*** Information ***
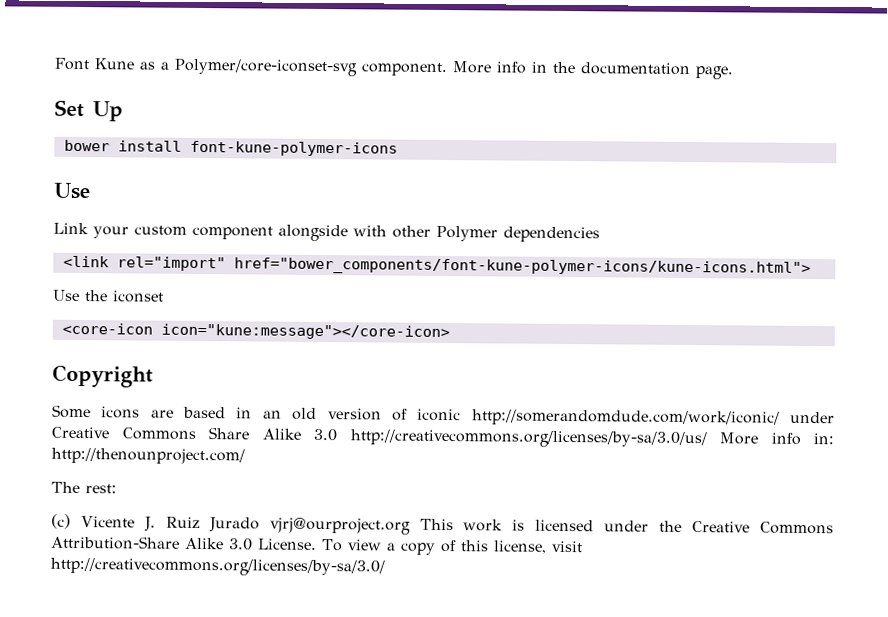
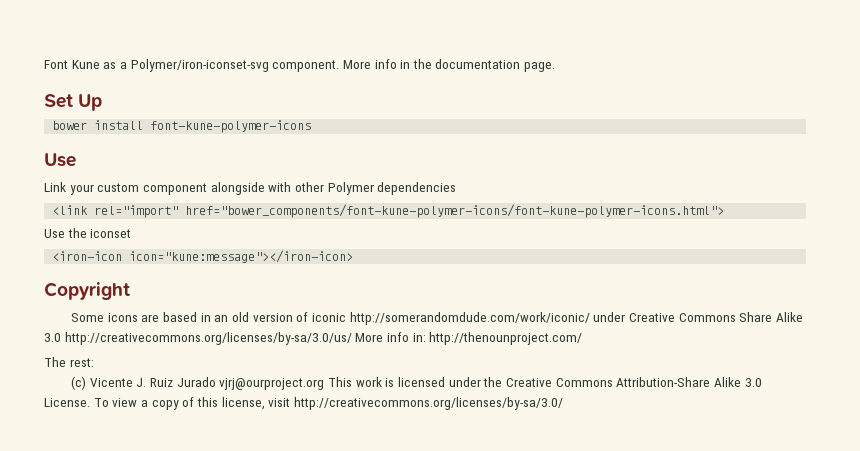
[174,58,358,77] Polymer/core-iconset-svg -> [130,59,269,72] Polymer/iron-iconset-svg
[233,257,811,278] href="bower_components/font-kune-polymer-icons/kune-icons.html"> -> [185,204,725,218] href="bower_components/font-kune-polymer-icons/font-kune-polymer-icons.html">
[61,322,450,341] <core-icon icon="kune:message"></core-icon> -> [52,250,354,263] <iron-icon icon="kune:message"></iron-icon>

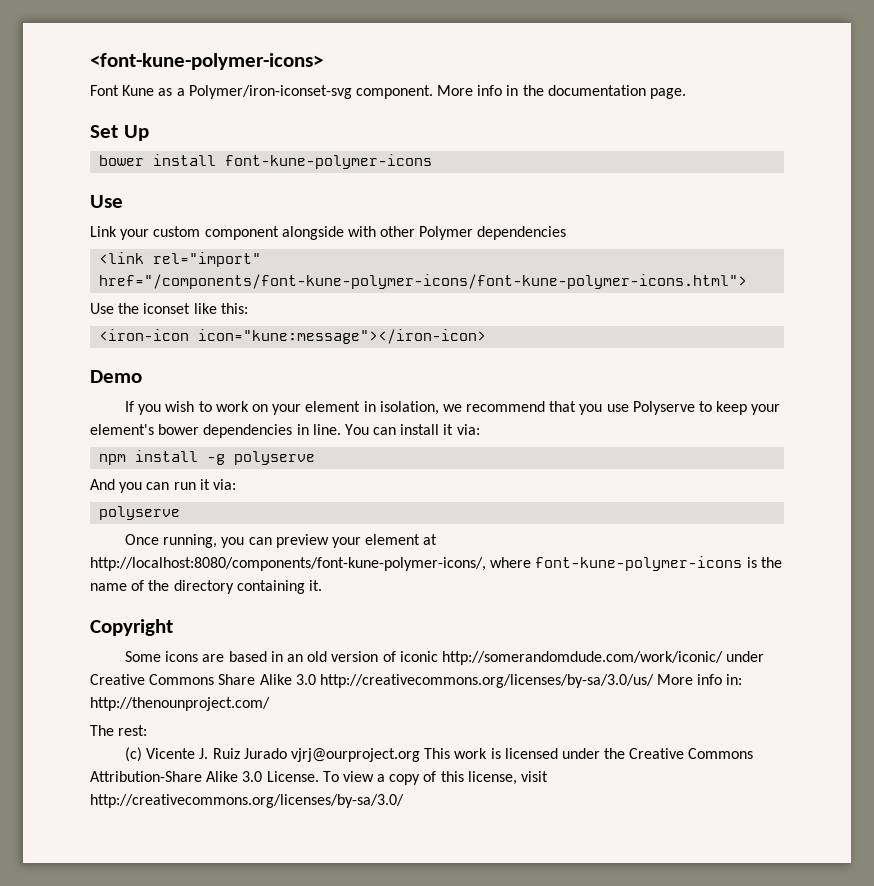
(44, 64) none -> [90,53,323,70] <font-kune-polymer-icons> //
[185,204,725,218] href="bower_components/font-kune-polymer-icons/font-kune-polymer-icons.html"> -> [99,274,748,289] href="/components/font-kune-polymer-icons/font-kune-polymer-icons.html">
(132, 233) none -> [193,303,248,314] like this:
(354, 256) none -> [90,370,142,383] [125,401,781,415] [90,424,480,438] [99,450,316,465] [90,479,236,493] [99,506,181,520] [125,534,438,548] [90,556,782,571] [90,580,322,594] // Demo // If you wish to work on your element in isolation, we recommend that you use Polyserve to keep your element's bower dependencies in line. You can install it via: // npm install -g polyserve // And you can run it via: // polyserve // Once running, you can preview your element at http://localhost:8080/components/font-kune-polymer-icons/, where font-kune-polymer-icons is the name of the directory containing it.

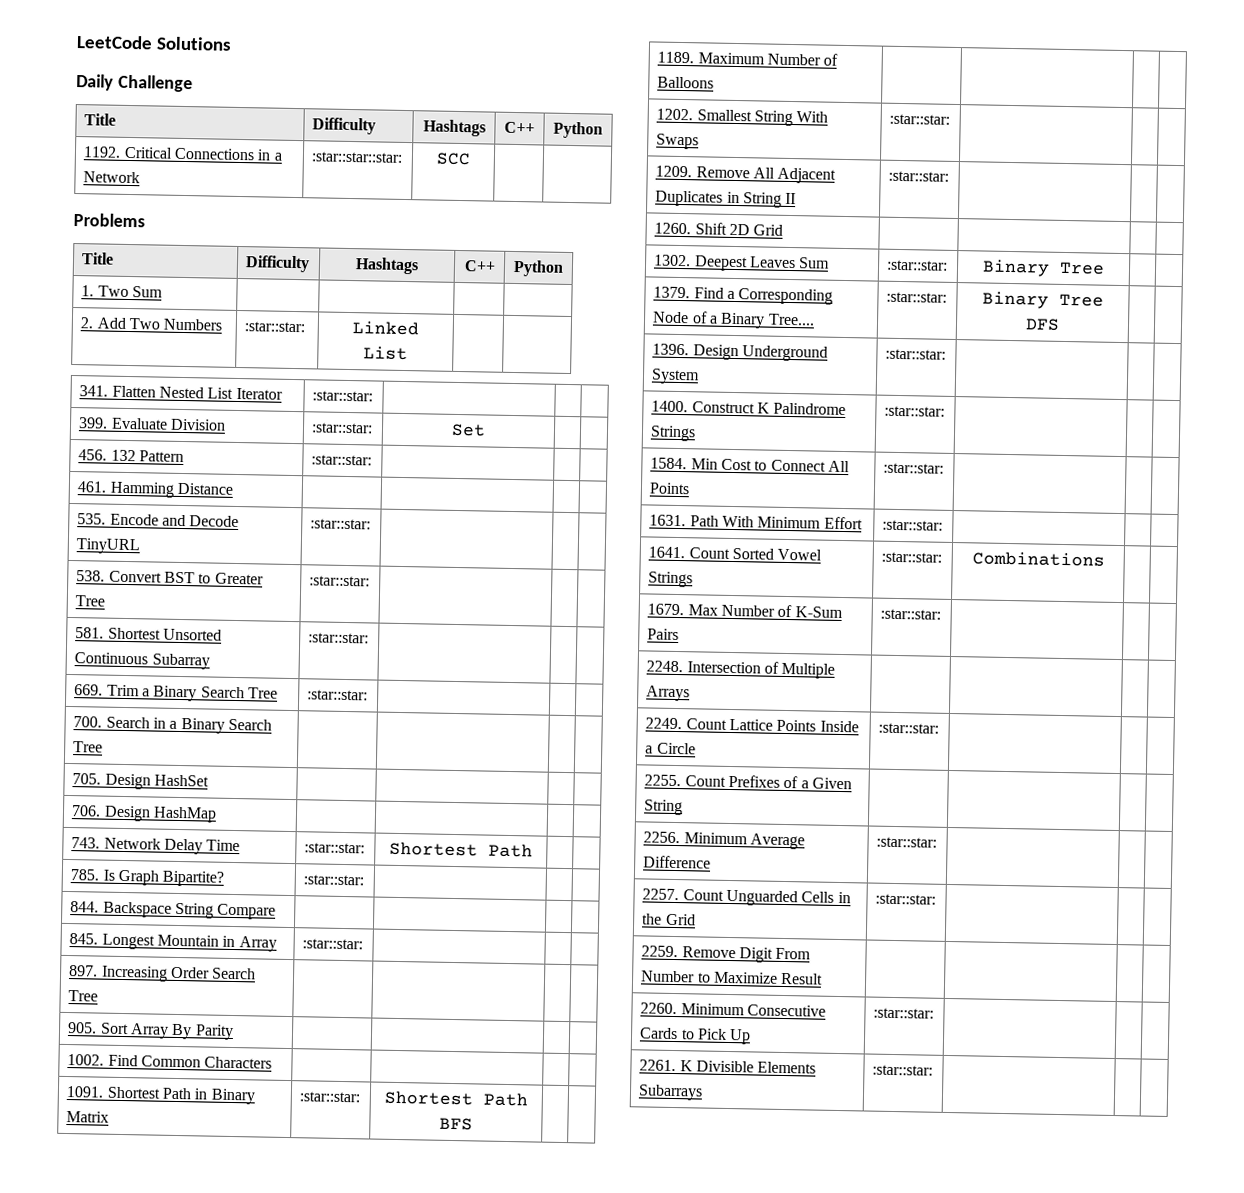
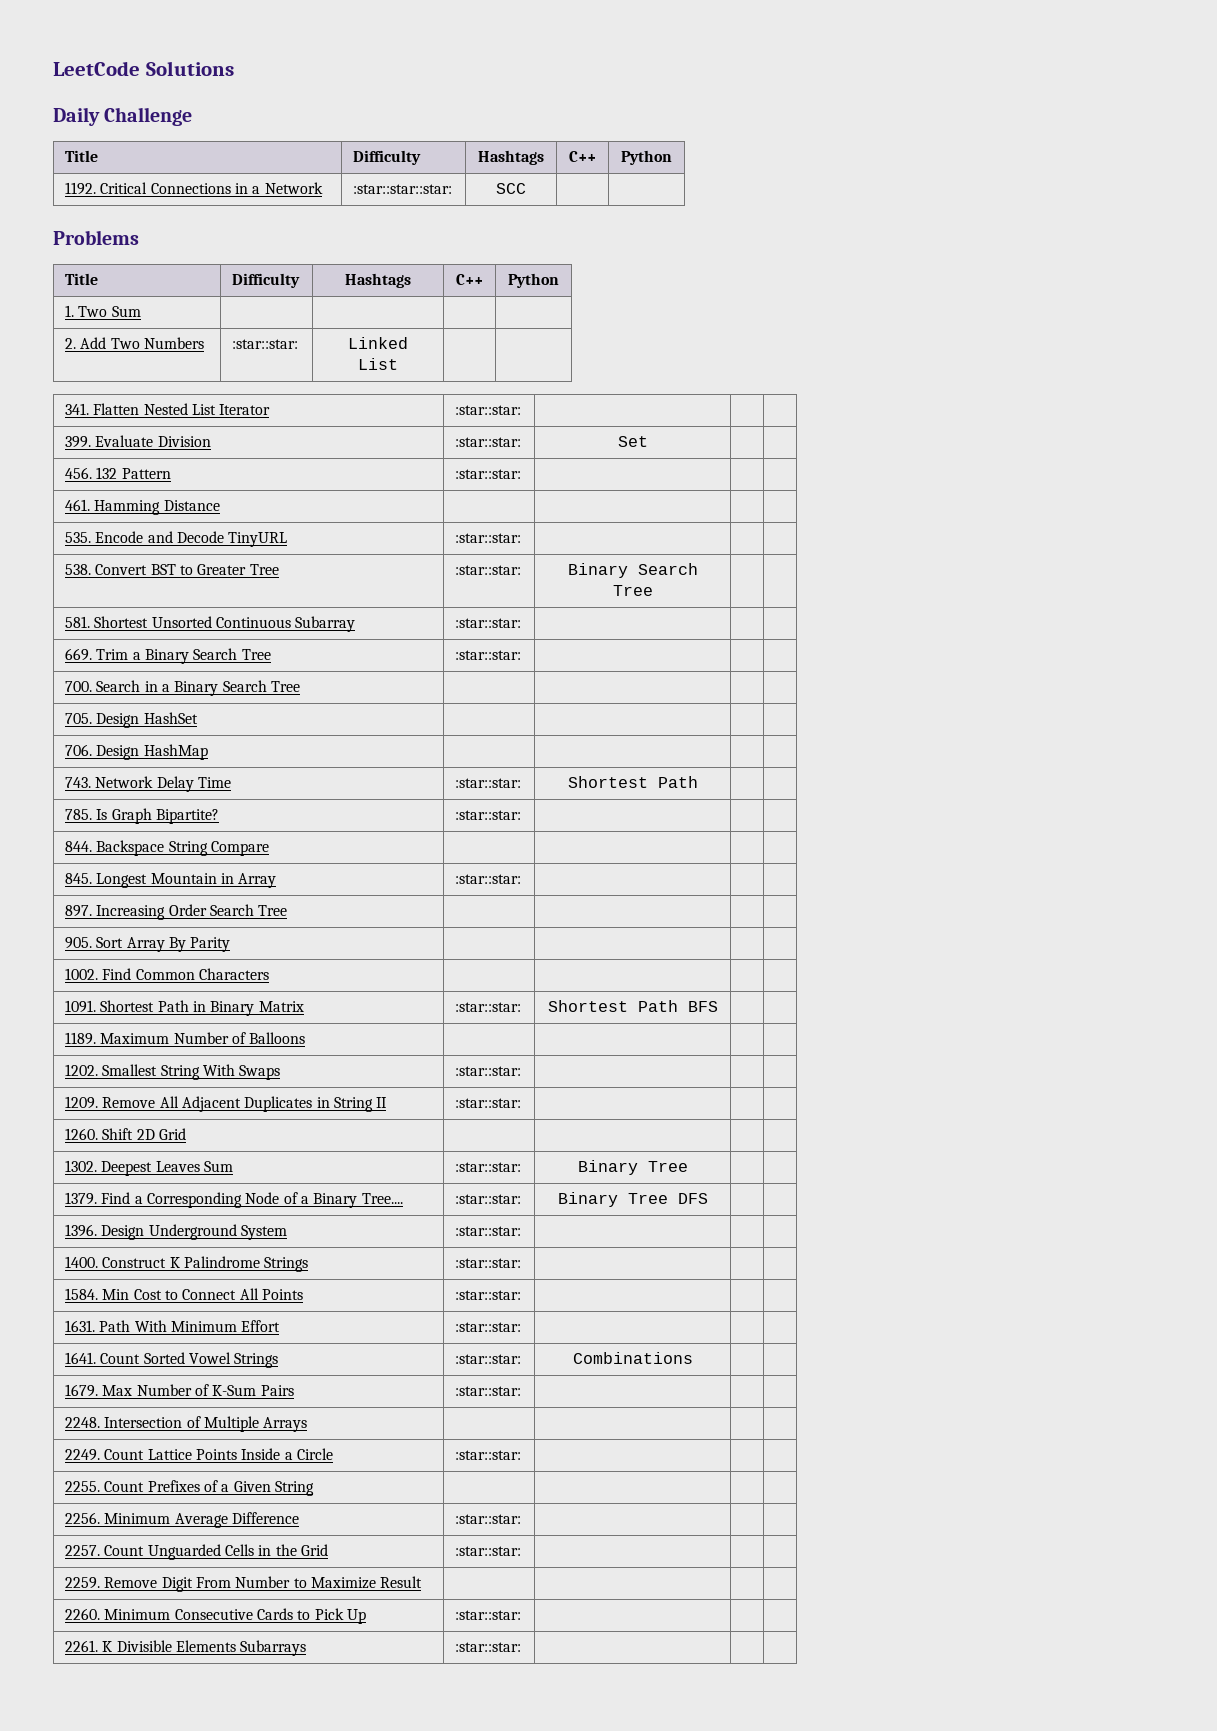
(371, 581) none -> [567,563,698,578] [612,585,653,596] Binary Search Tree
*** End of Information ***
# Exercise brief:
Write the listing out again in full and unchanged, minus any pictures.

# Response to this exercise:
[174,58,358,77] Polymer/core-iconset-svg -> [130,59,269,72] Polymer/iron-iconset-svg
[233,257,811,278] href="bower_components/font-kune-polymer-icons/kune-icons.html"> -> [185,204,725,218] href="bower_components/font-kune-polymer-icons/font-kune-polymer-icons.html">
[61,322,450,341] <core-icon icon="kune:message"></core-icon> -> [52,250,354,263] <iron-icon icon="kune:message"></iron-icon>

(44, 64) none -> [90,53,323,70] <font-kune-polymer-icons> //
[185,204,725,218] href="bower_components/font-kune-polymer-icons/font-kune-polymer-icons.html"> -> [99,274,748,289] href="/components/font-kune-polymer-icons/font-kune-polymer-icons.html">
(132, 233) none -> [193,303,248,314] like this:
(354, 256) none -> [90,370,142,383] [125,401,781,415] [90,424,480,438] [99,450,316,465] [90,479,236,493] [99,506,181,520] [125,534,438,548] [90,556,782,571] [90,580,322,594] // Demo // If you wish to work on your element in isolation, we recommend that you use Polyserve to keep your element's bower dependencies in line. You can install it via: // npm install -g polyserve // And you can run it via: // polyserve // Once running, you can preview your element at http://localhost:8080/components/font-kune-polymer-icons/, where font-kune-polymer-icons is the name of the directory containing it.

(371, 581) none -> [567,563,698,578] [612,585,653,596] Binary Search Tree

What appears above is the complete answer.